Hirsch noted that the restaurant row at one point won a collective award.

“This restaurant row of which we are the grandfathers — it’s shriveling in front of our eyes,” he lamented.

The cafe has always been more than a restaurant. Its downstairs — dubbed the Cornelia Street Underground — is a performance space that hosts poetry, literature, science talks, musicians, puppets, singers and actors, among other things.

David Amram, 86, the legendary musician and composer, has been playing at the cafe for about 12 years.

“It remains a wonderful experience to be there,” he told The Villager in a telephone interview. “People coming into Cornelia Street get an image of what the Village was and still is in spite of the colossal rents.”

Amram lived in the Village for decades before eventually relocating to Beacon, N.Y. He plays piano, French horn, flute, and sings, and does what he called “spontaneous scat.”

“The Cornelia Street Café today is a reflection of that amazing community sense that was all over the Village,” he said.

“The rent that Robin is being charged is so outrageous,” he said, “it would be just about impossible to stay in business unless you were a multi-zillionaire.”

Since October, Hirsch said, the performance space has been “under the umbrella” of Fractured Atlas; people can make donations to the nonprofit — which takes a small percentage — for the Cornelia Street Underground.
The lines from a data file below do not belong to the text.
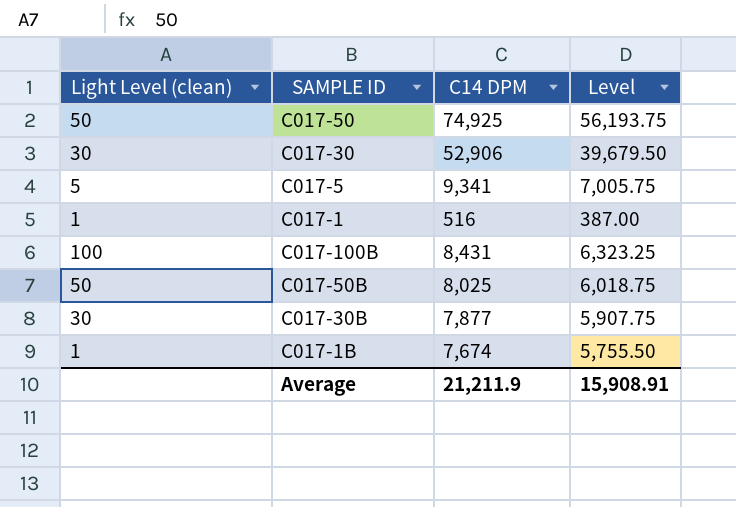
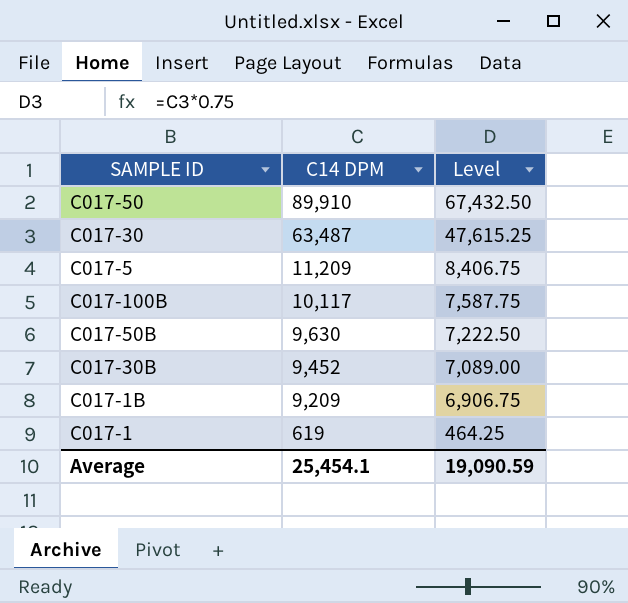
row order: none -> C14 DPM descending
column Light Level (clean) | position: 1 -> none
C017-50 | C14 DPM: 74,925 -> 89,910
C017-50 | Level: 56,193.75 -> 67,432.50
C017-30 | C14 DPM: 52,906 -> 63,487
C017-30 | Level: 39,679.50 -> 47,615.25
C017-5 | C14 DPM: 9,341 -> 11,209
C017-5 | Level: 7,005.75 -> 8,406.75
C017-100B | C14 DPM: 8,431 -> 10,117
C017-100B | Level: 6,323.25 -> 7,587.75
C017-50B | C14 DPM: 8,025 -> 9,630
C017-50B | Level: 6,018.75 -> 7,222.50
C017-30B | C14 DPM: 7,877 -> 9,452
C017-30B | Level: 5,907.75 -> 7,089.00
C017-1B | C14 DPM: 7,674 -> 9,209
C017-1B | Level: 5,755.50 -> 6,906.75
C017-1 | C14 DPM: 516 -> 619
C017-1 | Level: 387.00 -> 464.25
Average | C14 DPM: 21,211.9 -> 25,454.1
Average | Level: 15,908.91 -> 19,090.59

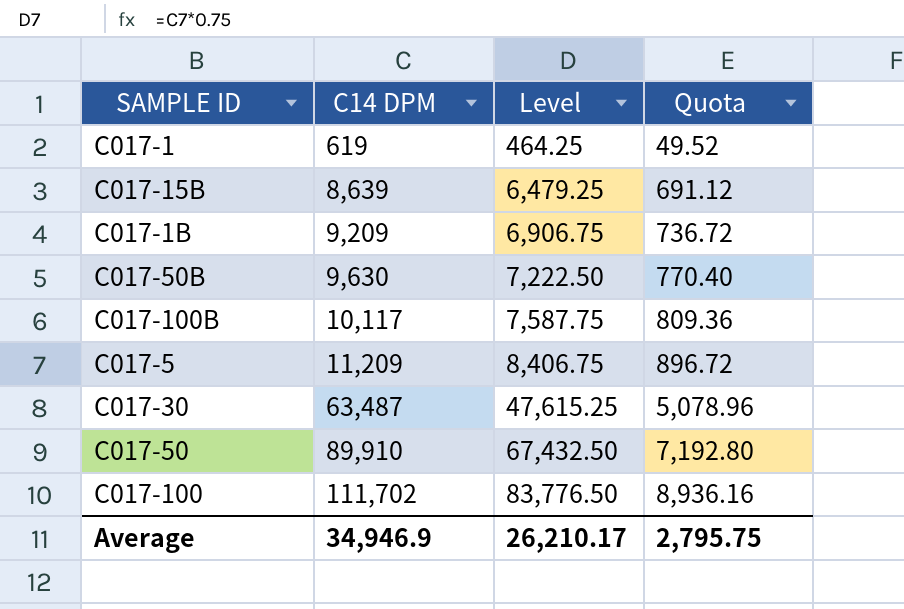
row order: C14 DPM descending -> C14 DPM ascending
column Quota | formula: none -> [C14 DPM] * 0.08
row C017-30B: 9,452 | 7,089.00 -> none
row C017-15B: none -> 8,639 | 6,479.25 | 691.12
row C017-100: none -> 111,702 | 83,776.50 | 8,936.16
Average | C14 DPM: 25,454.1 -> 34,946.9
Average | Level: 19,090.59 -> 26,210.17

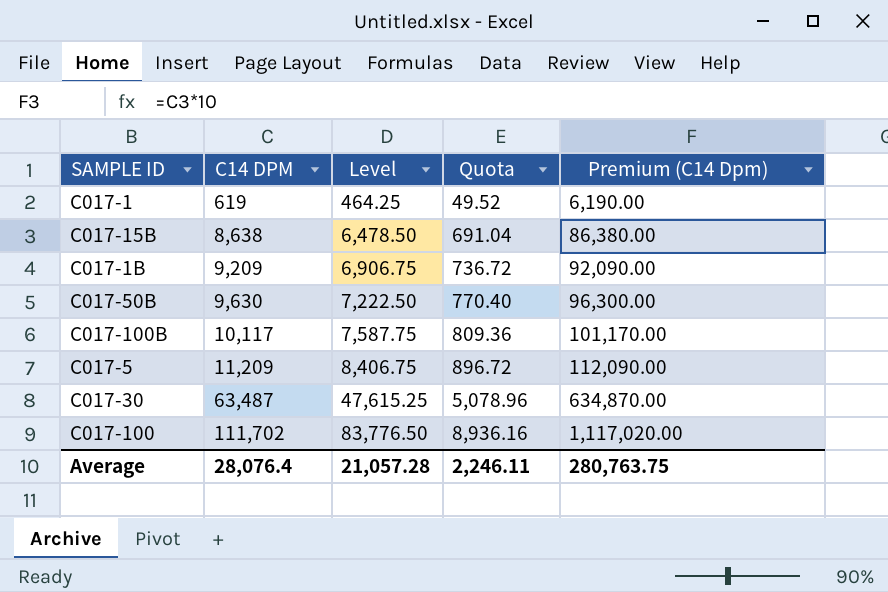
column Premium (C14 Dpm) | formula: none -> [C14 DPM] * 10
row C017-50: 89,910 | 67,432.50 | 7,192.80 -> none
C017-15B | C14 DPM: 8,639 -> 8,638
C017-15B | Level: 6,479.25 -> 6,478.50
C017-15B | Quota: 691.12 -> 691.04
Average | C14 DPM: 34,946.9 -> 28,076.4
Average | Level: 26,210.17 -> 21,057.28
Average | Quota: 2,795.75 -> 2,246.11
Hirsch is working on getting the cafe’s performance aspect its own nonprofit status.

“The arts programming that we do is so large and varied that it would deserve to become its own not-for-profit,” he said. “That would be one way of helping to pay the rent.”

Meanwhile, the cafe’s 40th birthday, which Hirsch said they celebrate on July 4, is coming up. He said that, through the decades, the cafe has “sustained” him.

“The three of us who started it — it enabled us to pursue our art,” he said. “I’ve written two books, both of which began here. It’s been a symbiotic relationship. We have championed all kinds of arts, and, in the same breath, it has enabled me to do my own stuff.”